§ **Description of the task**:
Search the data for the string "artículo" and copy each line in which it appears.

§ **Available data**:
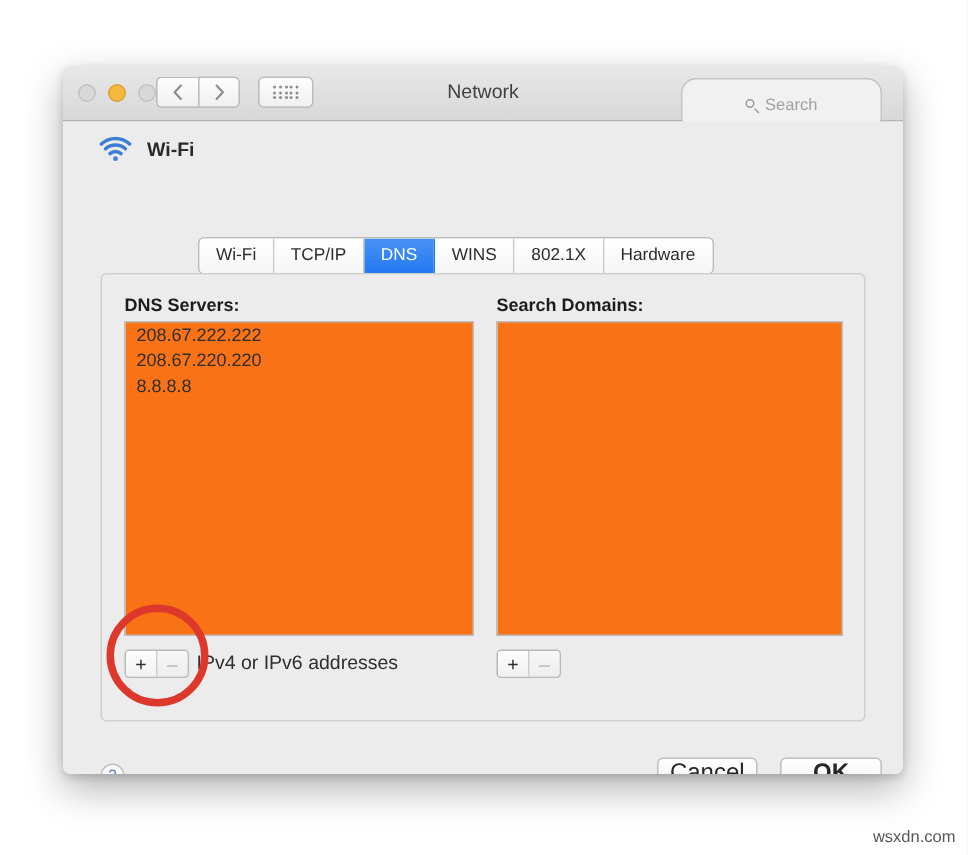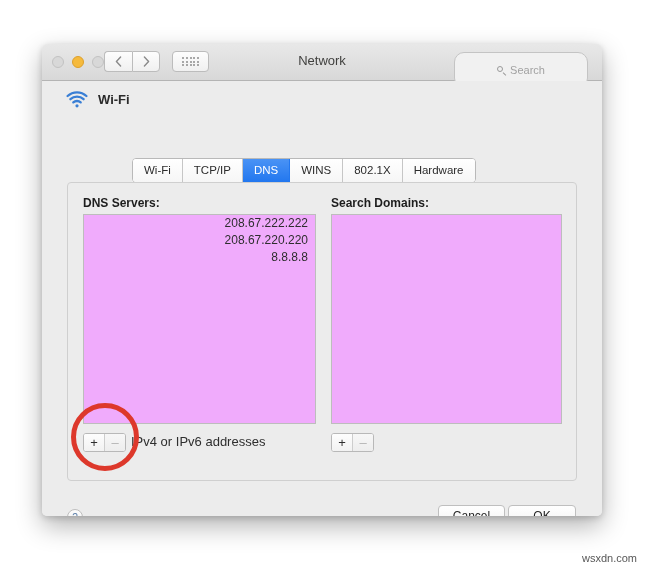--- a/index.html
+++ b/index.html
@@ -196,7 +196,6 @@
     border: 1px solid #cfcfcf;
     border-radius: 4px;
     box-sizing: border-box;
-    text-align: right;
   }
 
   .col-label {

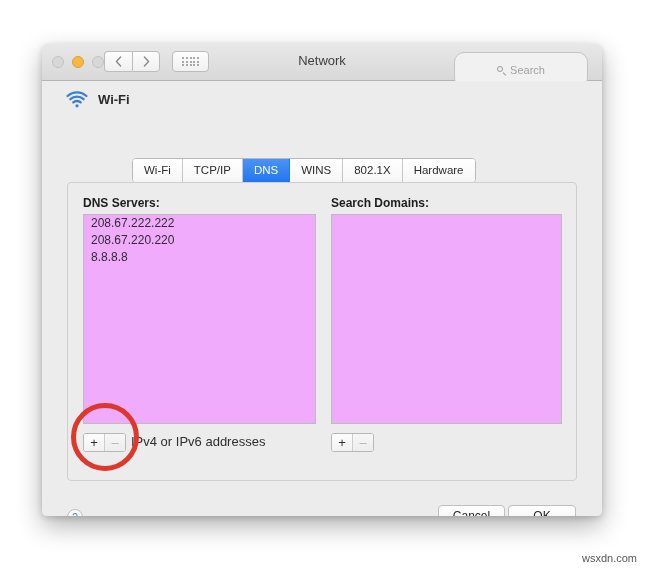--- a/index.html
+++ b/index.html
@@ -210,7 +210,7 @@
   .listbox {
     position: absolute;
     top: 31px;
-    background: #f0abfc;
+    background: #f97316;
     border: 1px solid #bdbdbd;
     box-sizing: border-box;
     overflow: hidden;

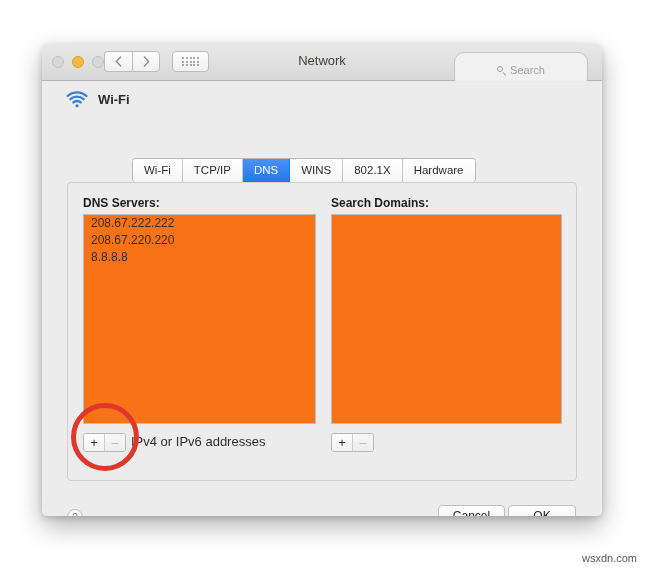--- a/index.html
+++ b/index.html
@@ -278,7 +278,7 @@
     border: 1px solid #bfbfbf;
     border-radius: 4px;
     background: linear-gradient(to bottom, #ffffff, #f3f3f3);
-    font-size: 12px;
+    font-size: 16px;
     color: #262626;
     display: flex; align-items: center; justify-content: center;
     box-sizing: border-box;

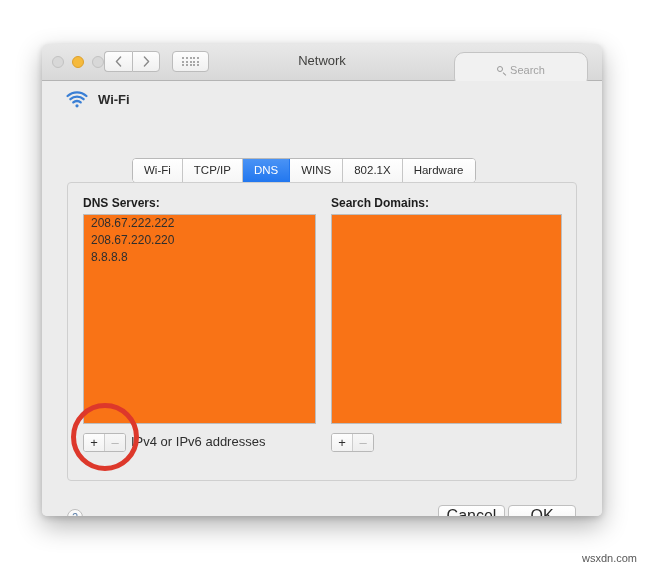--- a/index.html
+++ b/index.html
@@ -285,7 +285,7 @@
     box-shadow: 0 1px 0 rgba(0,0,0,0.05);
   }
   #cancel-button { right: 97px; }
-  #ok-button { right: 26px; width: 68px; }
+  #ok-button { right: 14px; width: 68px; font-weight: bold; }
 
   
   #annotation-circle {

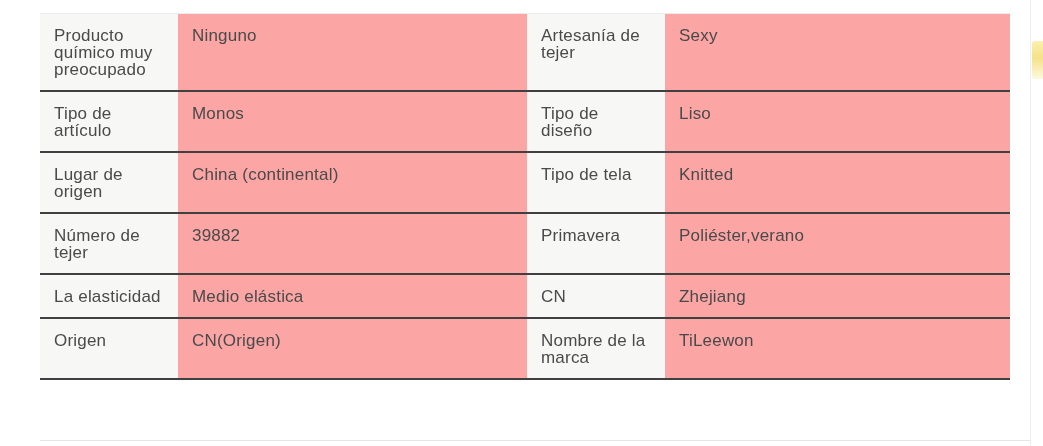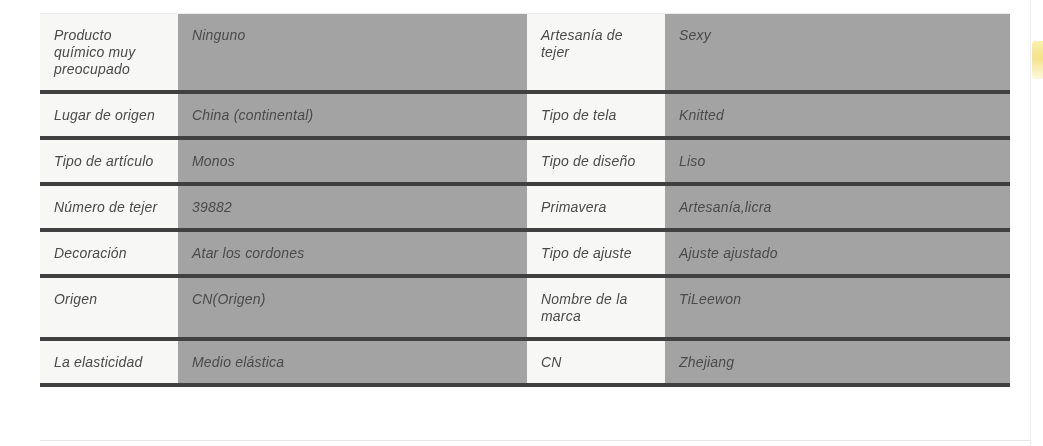--- a/index.html
+++ b/index.html
@@ -24,16 +24,15 @@
     border-top: 1px solid #ececec;
   }
   .spec-table td {
-    border-bottom: 4px solid #404040;
+    border-bottom: 2px solid #404040;
     vertical-align: top;
     padding: 13px 14px 12px 14px;
-    font-size: 14px;
+    font-size: 17px;
     line-height: 17px;
     color: #4a4a4a;
     letter-spacing: 0.2px;
     overflow: hidden;
     word-wrap: break-word;
-    font-style: italic;
   }
   .spec-table td.lbl {
     background: #f7f7f6;

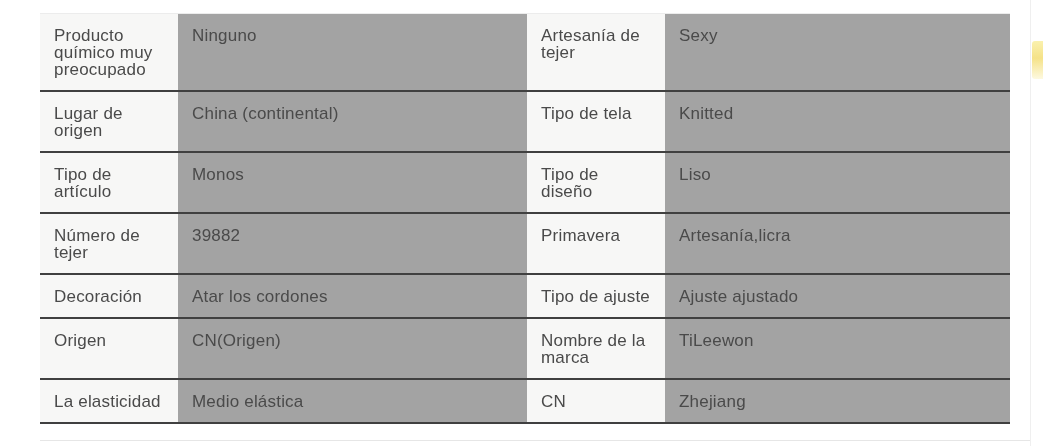--- a/index.html
+++ b/index.html
@@ -38,7 +38,7 @@
     background: #f7f7f6;
   }
   .spec-table td.val {
-    background: #a3a3a3;
+    background: #fca5a5;
   }
   .v-divider {
     position: absolute;

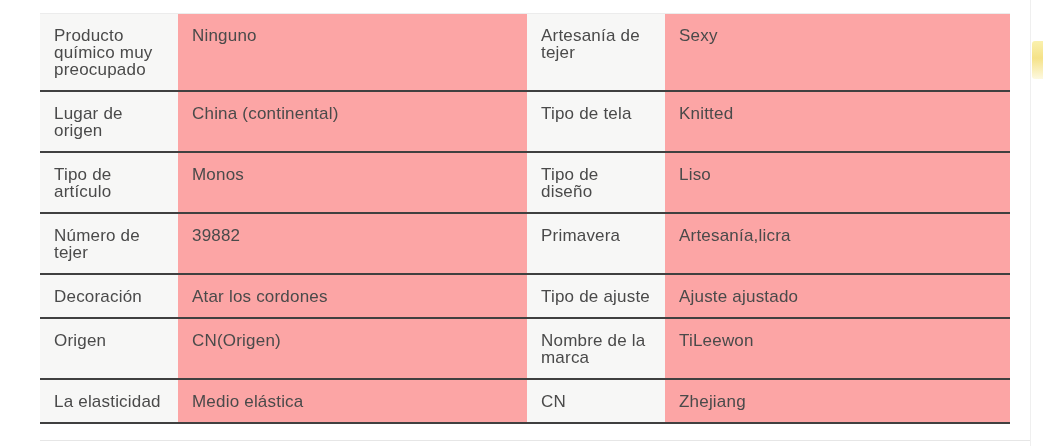--- a/index.html
+++ b/index.html
@@ -85,16 +85,16 @@
       <td class="val">Sexy</td>
     </tr>
     <tr>
+      <td class="lbl">Tipo de artículo</td>
+      <td class="val">Monos</td>
+      <td class="lbl">Tipo de diseño</td>
+      <td class="val">Liso</td>
+    </tr>
+    <tr>
       <td class="lbl">Lugar de origen</td>
       <td class="val">China (continental)</td>
       <td class="lbl">Tipo de tela</td>
       <td class="val">Knitted</td>
-    </tr>
-    <tr>
-      <td class="lbl">Tipo de artículo</td>
-      <td class="val">Monos</td>
-      <td class="lbl">Tipo de diseño</td>
-      <td class="val">Liso</td>
     </tr>
     <tr>
       <td class="lbl">Número de tejer</td>

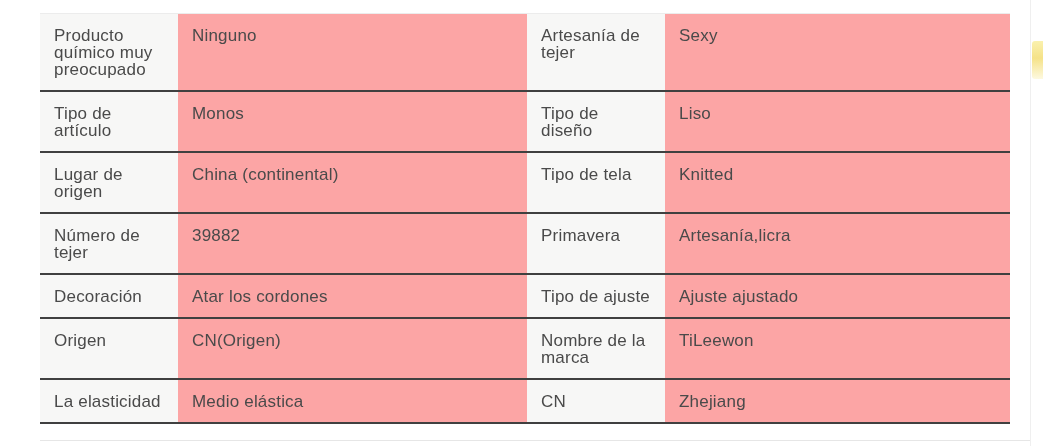--- a/index.html
+++ b/index.html
@@ -100,7 +100,7 @@
       <td class="lbl">Número de tejer</td>
       <td class="val">39882</td>
       <td class="lbl">Primavera</td>
-      <td class="val">Artesanía,licra</td>
+      <td class="val">Poliéster,verano</td>
     </tr>
     <tr>
       <td class="lbl">Decoración</td>

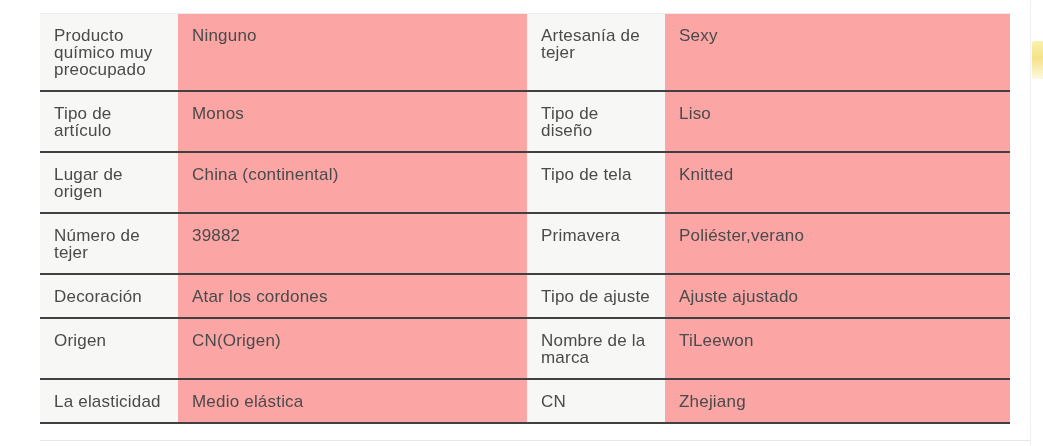--- a/index.html
+++ b/index.html
@@ -103,12 +103,6 @@
       <td class="val">Poliéster,verano</td>
     </tr>
     <tr>
-      <td class="lbl">Decoración</td>
-      <td class="val">Atar los cordones</td>
-      <td class="lbl">Tipo de ajuste</td>
-      <td class="val">Ajuste ajustado</td>
-    </tr>
-    <tr>
       <td class="lbl">Origen</td>
       <td class="val">CN(Origen)</td>
       <td class="lbl">Nombre de la marca</td>

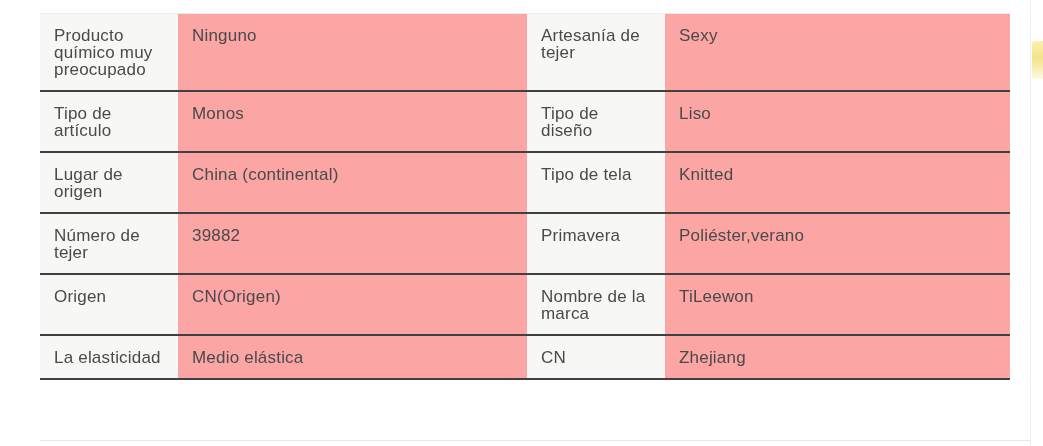--- a/index.html
+++ b/index.html
@@ -103,16 +103,16 @@
       <td class="val">Poliéster,verano</td>
     </tr>
     <tr>
+      <td class="lbl">La elasticidad</td>
+      <td class="val">Medio elástica</td>
+      <td class="lbl">CN</td>
+      <td class="val">Zhejiang</td>
+    </tr>
+    <tr>
       <td class="lbl">Origen</td>
       <td class="val">CN(Origen)</td>
       <td class="lbl">Nombre de la marca</td>
       <td class="val">TiLeewon</td>
-    </tr>
-    <tr>
-      <td class="lbl">La elasticidad</td>
-      <td class="val">Medio elástica</td>
-      <td class="lbl">CN</td>
-      <td class="val">Zhejiang</td>
     </tr>
   </tbody>
 </table>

§ **Result of this exercise**:
+      <td class="lbl">Tipo de artículo</td>
-      <td class="lbl">Tipo de artículo</td>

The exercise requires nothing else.